**ACTION ITEM**: Would you please return the lines of the material that contain the word "family"?

--- START ---

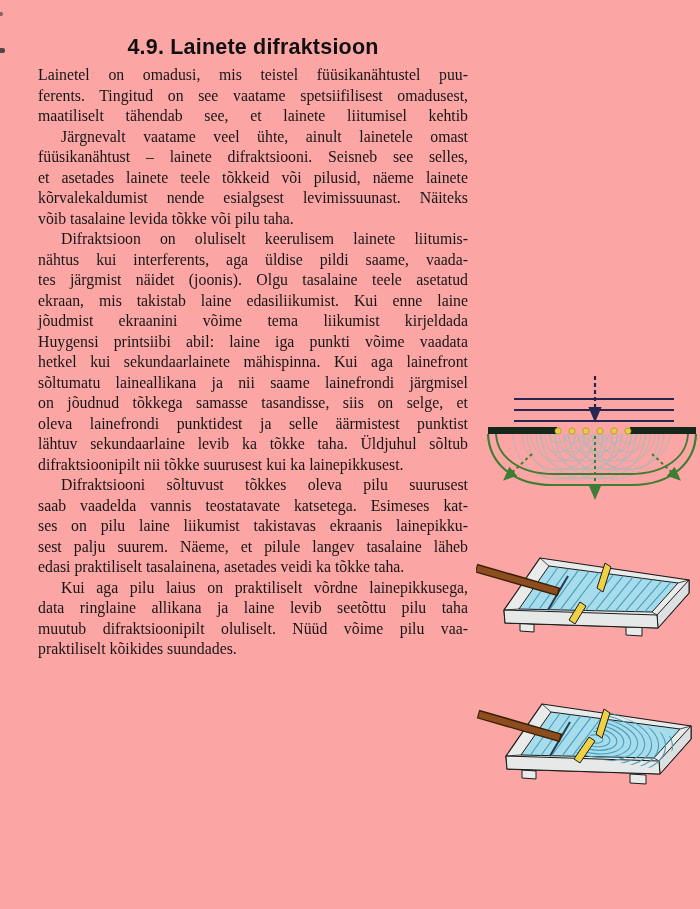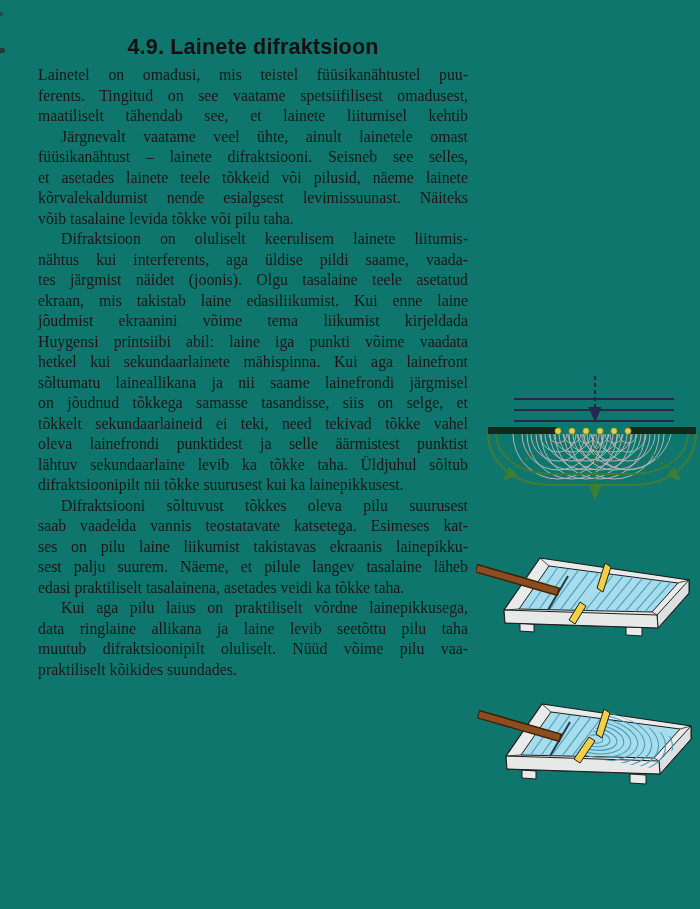--- a/index.html
+++ b/index.html
@@ -1,16 +1,16 @@
 <!DOCTYPE html>
 <html><head>
 <meta charset="utf-8">
 <style>
   html,body{margin:0;padding:0;background:#e8e8e8;}
-  .page{position:relative;width:700px;height:909px;background:#0f766e;overflow:hidden;
+  .page{position:relative;width:700px;height:909px;background:#fca5a5;overflow:hidden;
         font-family:"Liberation Serif","DejaVu Serif",serif;}
   .title{position:absolute;left:38px;top:21px;width:430px;text-align:center;
          font-family:"Liberation Sans","DejaVu Sans",sans-serif;font-weight:700;
          font-size:21.5px;color:#101010;letter-spacing:.2px;}
   .textcol{position:absolute;left:38px;top:65px;width:430px;color:#161616;
            font-size:15.8px;}
   .ln{height:20.5px;line-height:20.5px;text-align:justify;text-align-last:justify;overflow:visible;}
   .ln.ind{padding-left:23px;}
   .ln.end{text-align-last:left;}
   .fig{position:absolute;}
@@ -40,21 +40,20 @@
 
     <div class="ln ind">Difraktsioon on oluliselt keerulisem lainete liitumis-</div>
     <div class="ln">nähtus kui interferents, aga üldise pildi saame, vaada-</div>
     <div class="ln">tes järgmist näidet (joonis). Olgu tasalaine teele asetatud</div>
     <div class="ln">ekraan, mis takistab laine edasiliikumist. Kui enne laine</div>
     <div class="ln">jõudmist ekraanini võime tema liikumist kirjeldada</div>
     <div class="ln">Huygensi printsiibi abil: laine iga punkti võime vaadata</div>
     <div class="ln">hetkel kui sekundaarlainete mähispinna. Kui aga lainefront</div>
     <div class="ln">sõltumatu laineallikana ja nii saame lainefrondi järgmisel</div>
     <div class="ln">on jõudnud tõkkega samasse tasandisse, siis on selge, et</div>
-    <div class="ln">tõkkelt sekundaarlaineid ei teki, need tekivad tõkke vahel</div>
     <div class="ln">oleva lainefrondi punktidest ja selle äärmistest punktist</div>
     <div class="ln">lähtuv sekundaarlaine levib ka tõkke taha. Üldjuhul sõltub</div>
     <div class="ln end">difraktsioonipilt nii tõkke suurusest kui ka lainepikkusest.</div>
 
     <div class="ln ind">Difraktsiooni sõltuvust tõkkes oleva pilu suurusest</div>
     <div class="ln">saab vaadelda vannis teostatavate katsetega. Esimeses kat-</div>
     <div class="ln">ses on pilu laine liikumist takistavas ekraanis lainepikku-</div>
     <div class="ln">sest palju suurem. Näeme, et pilule langev tasalaine läheb</div>
     <div class="ln end">edasi praktiliselt tasalainena, asetades veidi ka tõkke taha.</div>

--- END ---

**EXERCISE SOLUTION**:
         font-family:"Liberation Serif","DejaVu Serif",serif;}
          font-family:"Liberation Sans","DejaVu Sans",sans-serif;font-weight:700;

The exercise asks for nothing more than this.